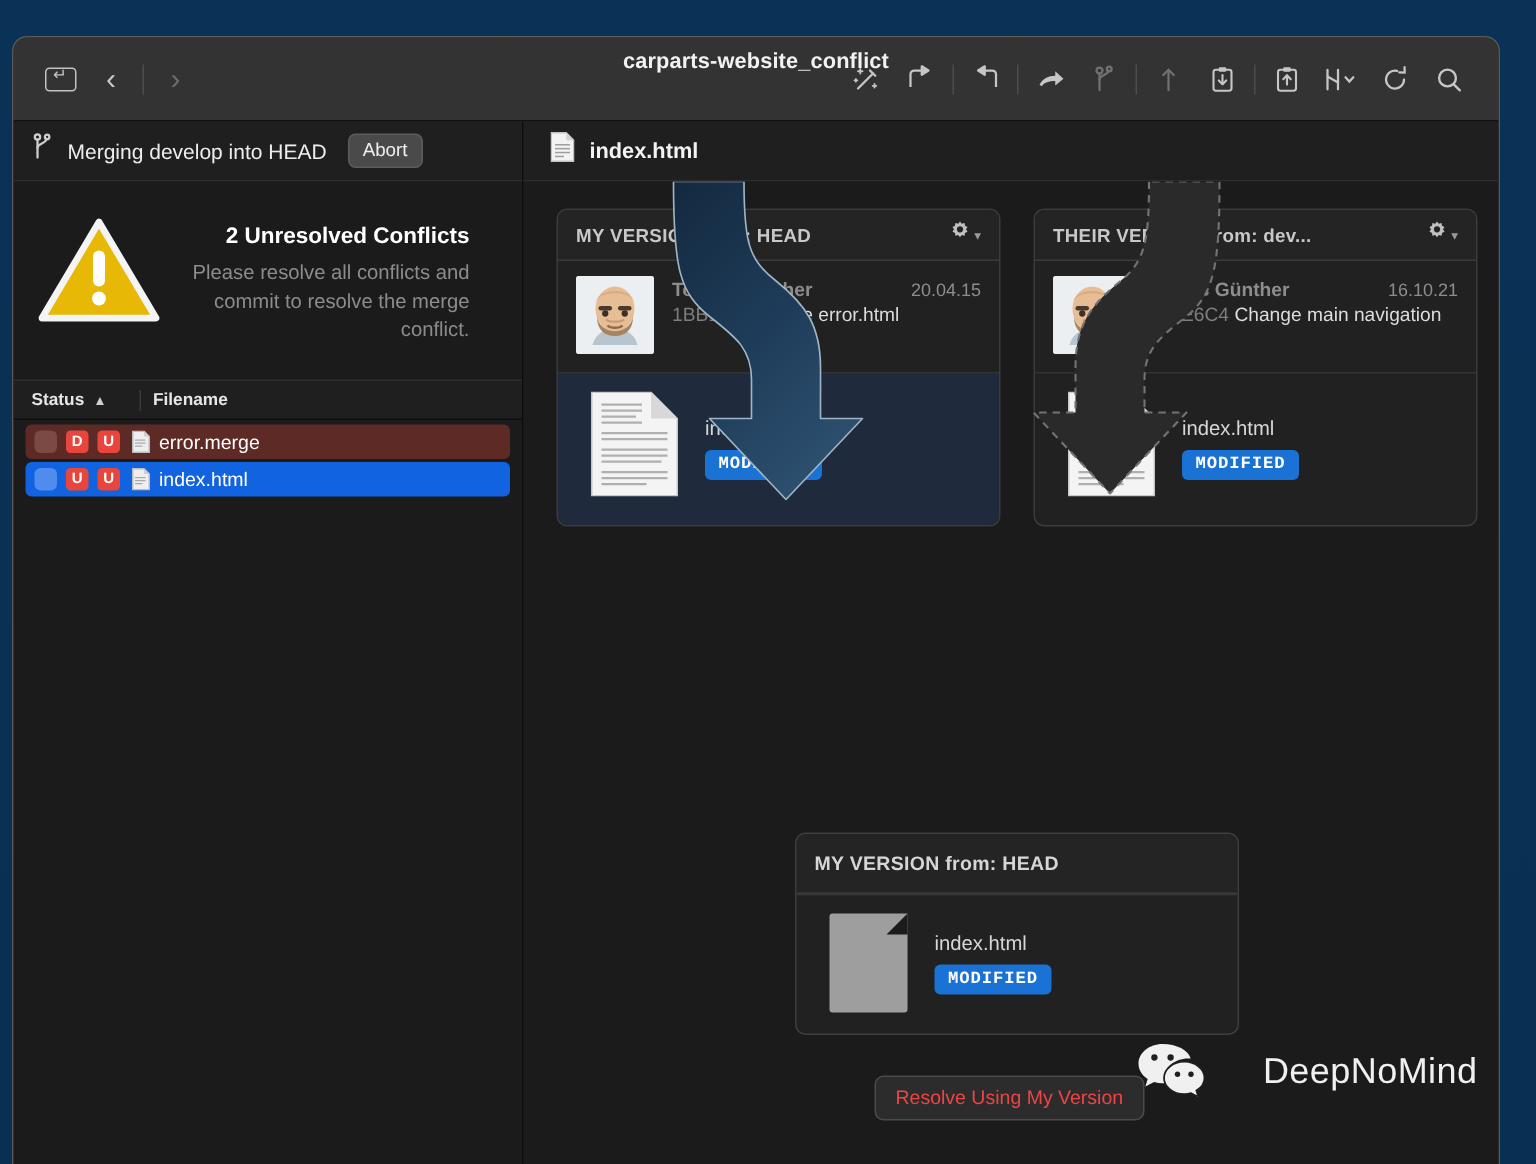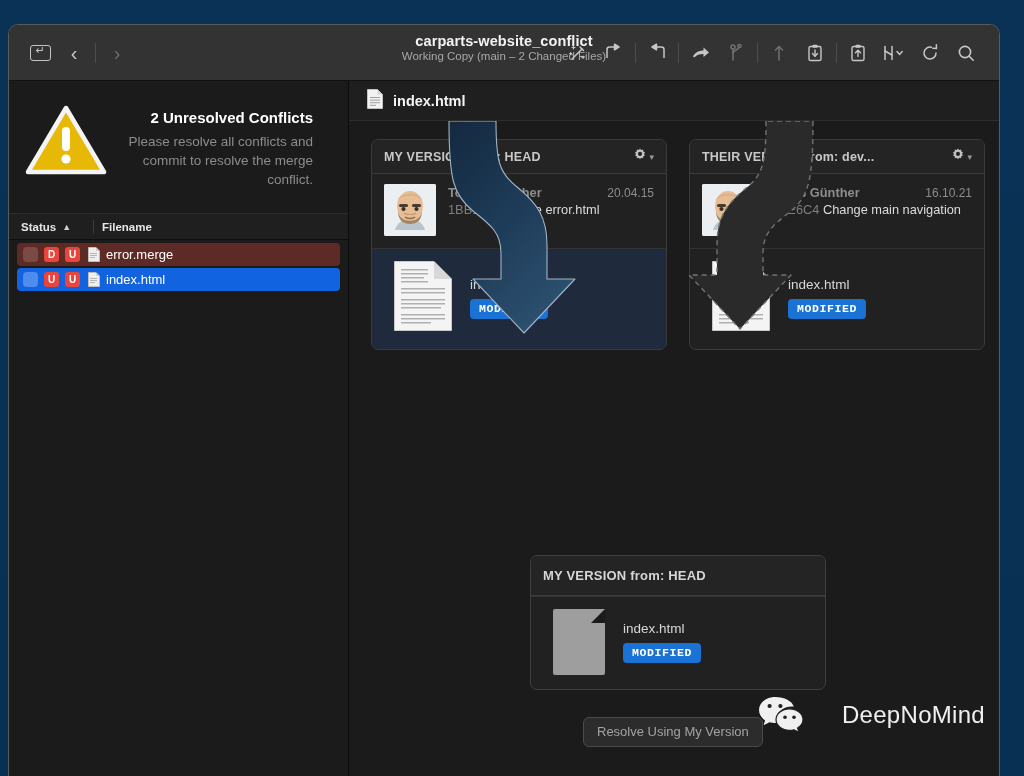--- a/index.html
+++ b/index.html
@@ -283,7 +283,6 @@
 
       <div id="repo-title">
         <span class="name">carparts-website_conflict</span>
-        <span class="sub">Working Copy (main – 2 Changed Files)</span>
       </div>
 
       <div class="tb-right">

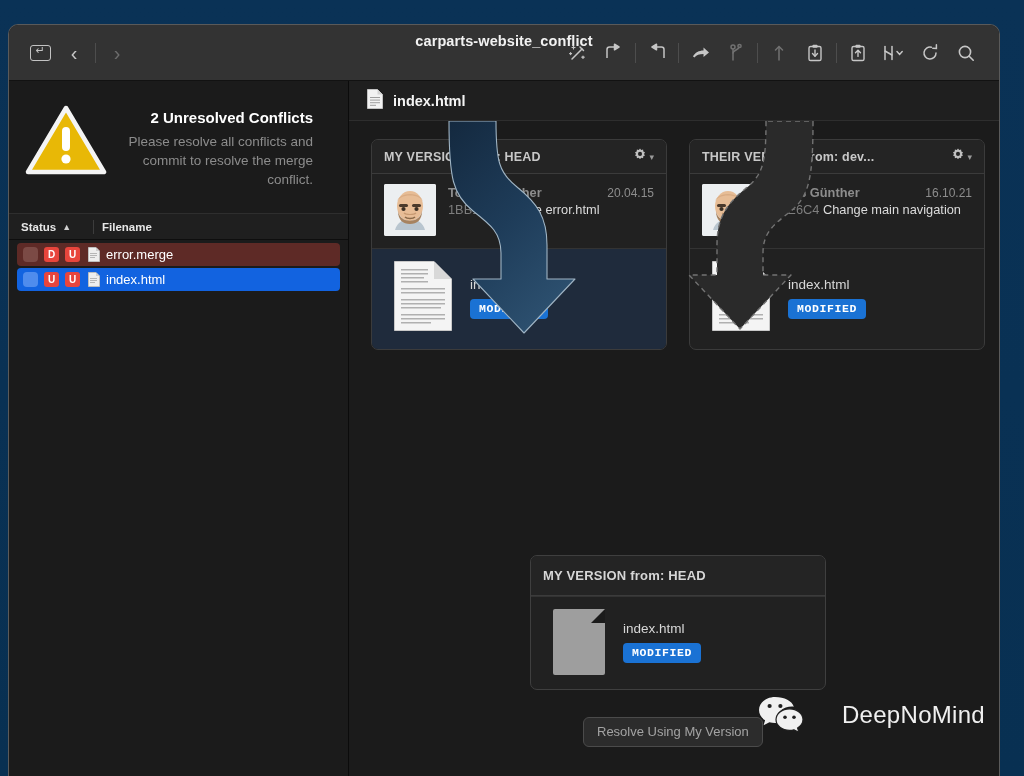--- a/index.html
+++ b/index.html
@@ -373,6 +373,18 @@
 
       <div id="sidebar">
 
+        <div id="merge-bar">
+          <span>
+            <svg width="14" height="20" viewBox="0 0 14 20" fill="none" stroke="#cfcfcf" stroke-width="1.5" stroke-linecap="round">
+              <path d="M4 17 V5"></path>
+                <circle cx="4" cy="3.3" r="1.8"></circle>
+              <path d="M4 10.5 C4 7.6 10 7.6 10 4.5"></path>
+                <circle cx="10.4" cy="3.3" r="1.5"></circle>
+            </svg>
+          </span>
+          <span class="mlabel">Merging develop into HEAD</span>
+          <button id="abort-btn">Abort</button>
+        </div>
 
         <div id="conflict-banner">
           <span>

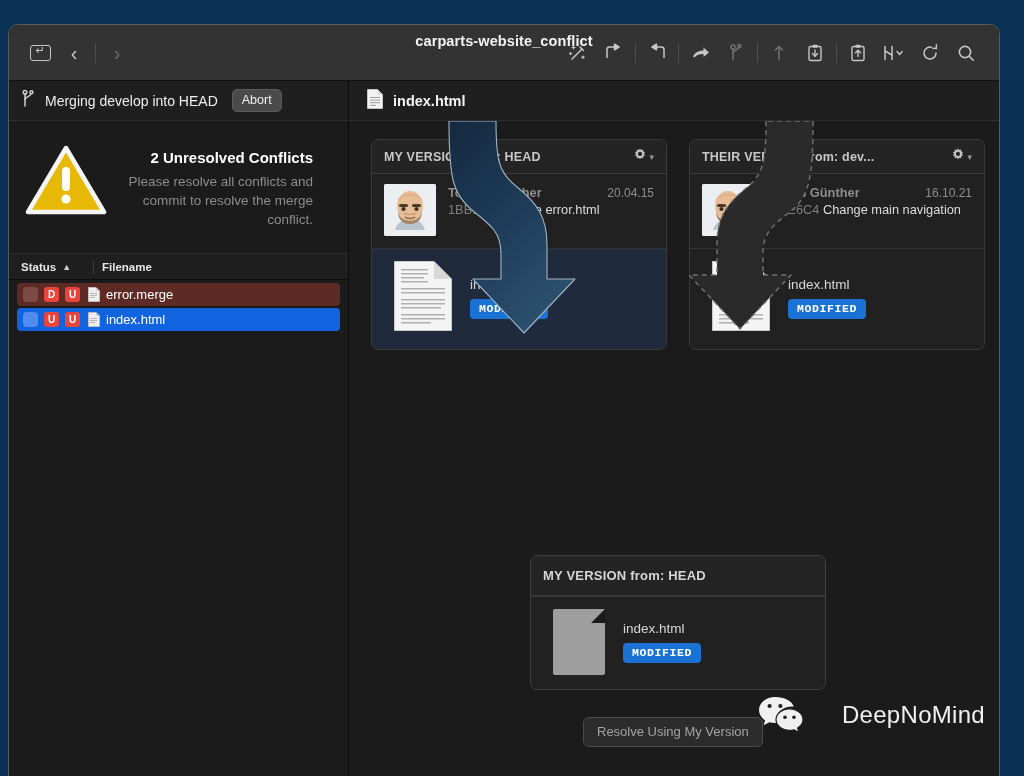--- a/index.html
+++ b/index.html
@@ -244,7 +244,7 @@
   }
   #resolve-btn {
     position: absolute; left: 234px; top: 596px;
-    background: #2c2c2c; color: #a3a3a3;
+    background: #2c2c2c; color: #ef4444;
     border: 1px solid #4b4b4b; border-radius: 6px;
     font-size: 13px; padding: 6px 13px 7px;
     font-family: "Liberation Sans", sans-serif;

-*-*-

### EXERCISE DIRECTIONS
Go through the entries and count the lines where the word "path" appears; give only the count.

### OUTPUT BELOW
2